OpenVoiceOS/ovos-memory-plugins

Repository files navigation

ovos-memory-plugins

License: Apache 2.0 PyPI Build Python 3.10+

Give your OpenVoiceOS persona a memory.

By default a chat persona is amnesiac: every turn starts from scratch. A memory plugin fixes that — it remembers what was said and quietly feeds the relevant bits back into the next prompt, so the assistant can follow up, recall facts, and stay on topic. This package is a bundle of local-first memory backends plus an orchestrator that combines them.

"Local-first" means every backend runs on your machine. Some are pure standard library (zero extra dependencies); the heavier ones use local models or a local LLM endpoint — none of them phone home to a cloud service.

Backend (memory_module) What it remembers with Extra setup
ovos-memory-plugin-recency the last few turns (sliding window) none
ovos-memory-plugin-lexical keyword search over past turns (SQLite FTS5 + BM25) none
ovos-memory-plugin-local-rag semantic search over past turns (embeddings + vector DB) local model stack
ovos-memory-plugin-longterm a rolling summary of the whole conversation a local chat endpoint
ovos-memory-plugin-entity durable facts about the user (name, preferences…) a local chat endpoint
ovos-memory-plugin-composite several of the above at once, results merged the members' setup

New here? Jump to Quick start. Building something? See How it works and Write your own backend.


Install

pip install ovos-memory-plugins

# add the local semantic-RAG stack (embeddings model + vector store):
pip install 'ovos-memory-plugins[local-rag]'

recency and lexical need nothing beyond the base install — they are pure Python standard library.


Quick start

A persona is a small JSON file. The memory_module key picks a memory backend; a block with the same name configures it. Drop the file in your ovos-persona personas directory.

Step 1 — remember the last few turns (no setup)

The simplest memory: a sliding window of recent turns. No models, no endpoints.

{
  "name": "MyAssistant",
  "memory_module": "ovos-memory-plugin-recency",
  "ovos-memory-plugin-recency": {
    "max_history": 10,
    "system_prompt": "You are a helpful assistant."
  }
}

The assistant can now handle "and what about tomorrow?" because the previous turns are still in context. That is all most short conversations need.

Step 2 — recall things said long ago (semantic)

A window forgets. To recall something from much earlier, search past turns by meaning:

{
  "name": "MyAssistant",
  "memory_module": "ovos-memory-plugin-local-rag",
  "ovos-memory-plugin-local-rag": {
    "retrieval": {"max_num_results": 4},
    "system_prompt": "You are a helpful assistant."
  }
}

Every exchange is embedded and stored in a local vector database; before each reply the most relevant past exchanges are retrieved and added to the prompt. Ask "what was that book I mentioned last week?" and it can answer. Needs the [local-rag] extra.
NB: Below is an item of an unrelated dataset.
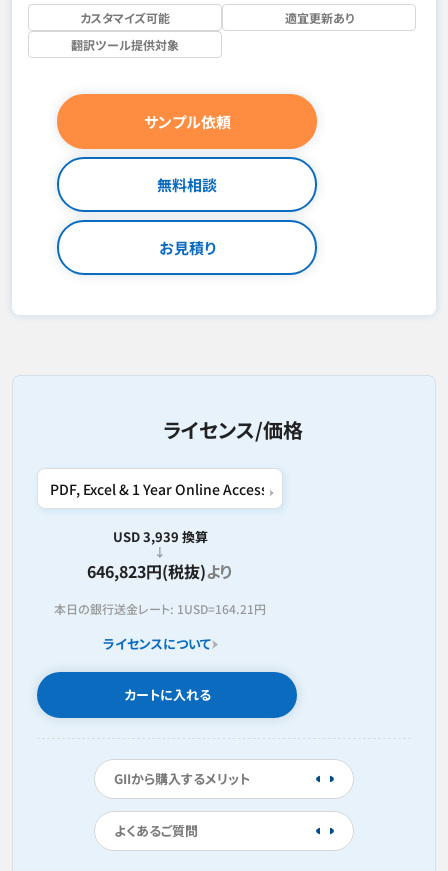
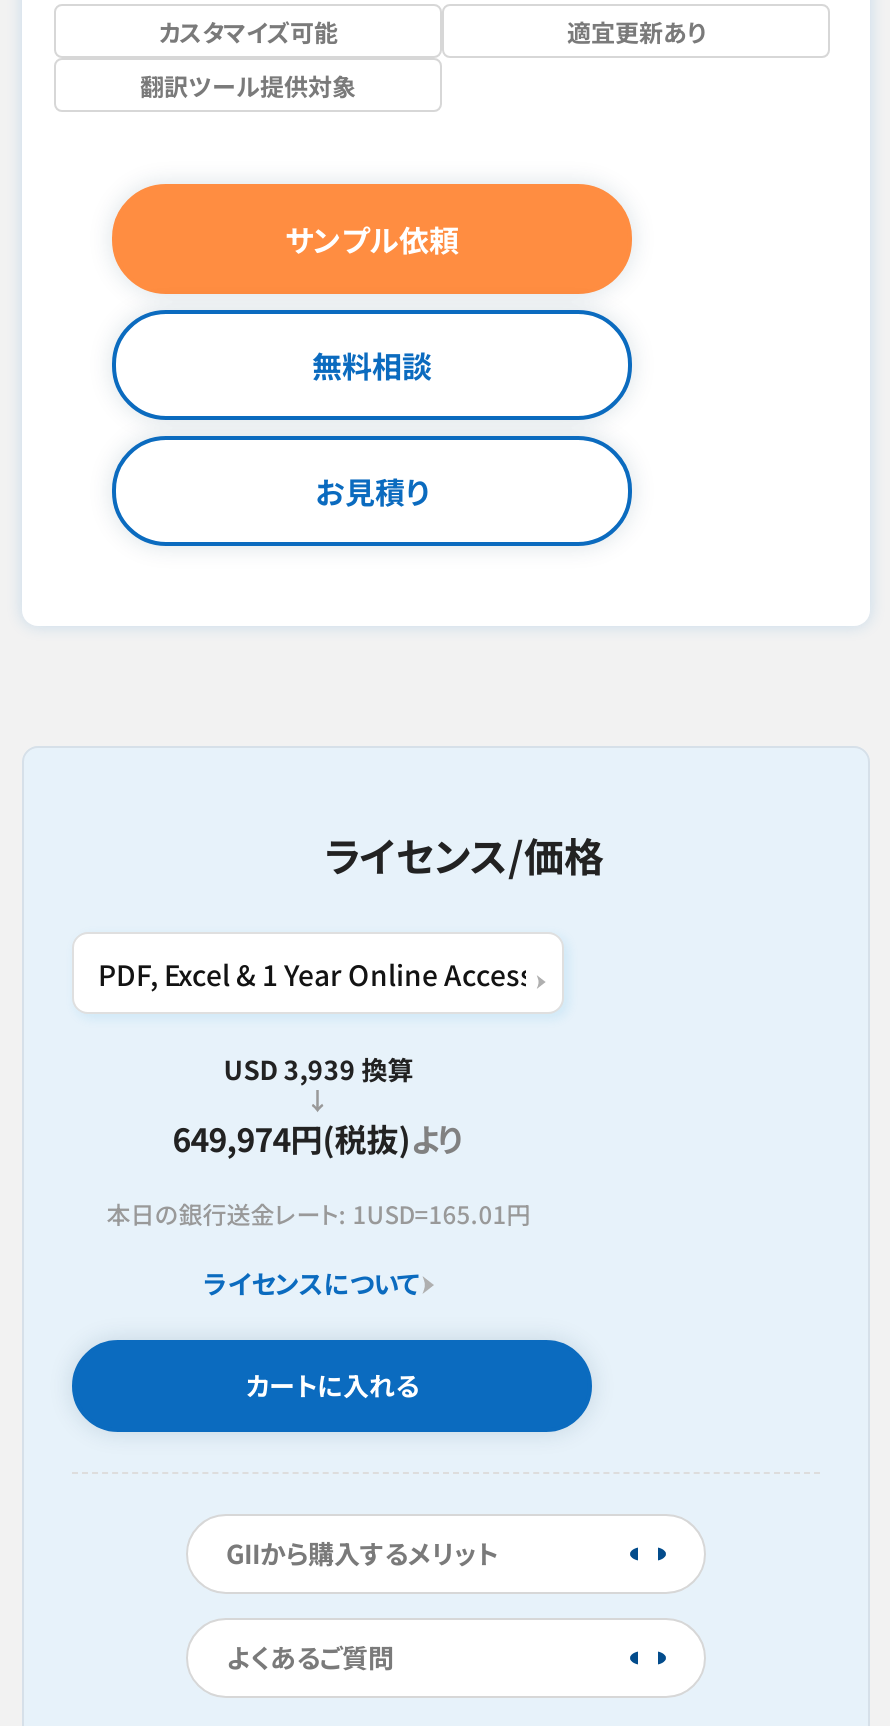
[87,559,233,583] 646,823円(税抜)より -> [172,1114,464,1162] 649,974円(税抜)より
[54,600,266,617] 本日の銀行送金レート: 1USD=164.21円 -> [106,1196,530,1230] 本日の銀行送金レート: 1USD=165.01円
Step 3 — combine memories (hero mode)

Real assistants want more than one kind of memory. The composite backend loads several members and merges their results, so one memory_module gives you hybrid recall (meaning and keywords) plus durable user facts:

{
  "name": "MyAssistant",
  "memory_module": "ovos-memory-plugin-composite",
  "ovos-memory-plugin-composite": {
    "members": [
      {"module": "ovos-memory-plugin-local-rag", "config": {"collection": "kb"}},
      {"module": "ovos-memory-plugin-lexical",   "config": {"db_path": "~/.local/share/ovos/lex.db"}},
      {"module": "ovos-memory-plugin-entity",    "config": {"api_url": "http://localhost:8000/v1"}}
    ],
    "fusion": "rrf",
    "system_prompt": "You are a helpful assistant."
  }
}

local-rag catches paraphrases, lexical catches exact terms (names, codes, rare words), and entity remembers who the user is. Their hits are merged with Reciprocal Rank Fusion — see composite.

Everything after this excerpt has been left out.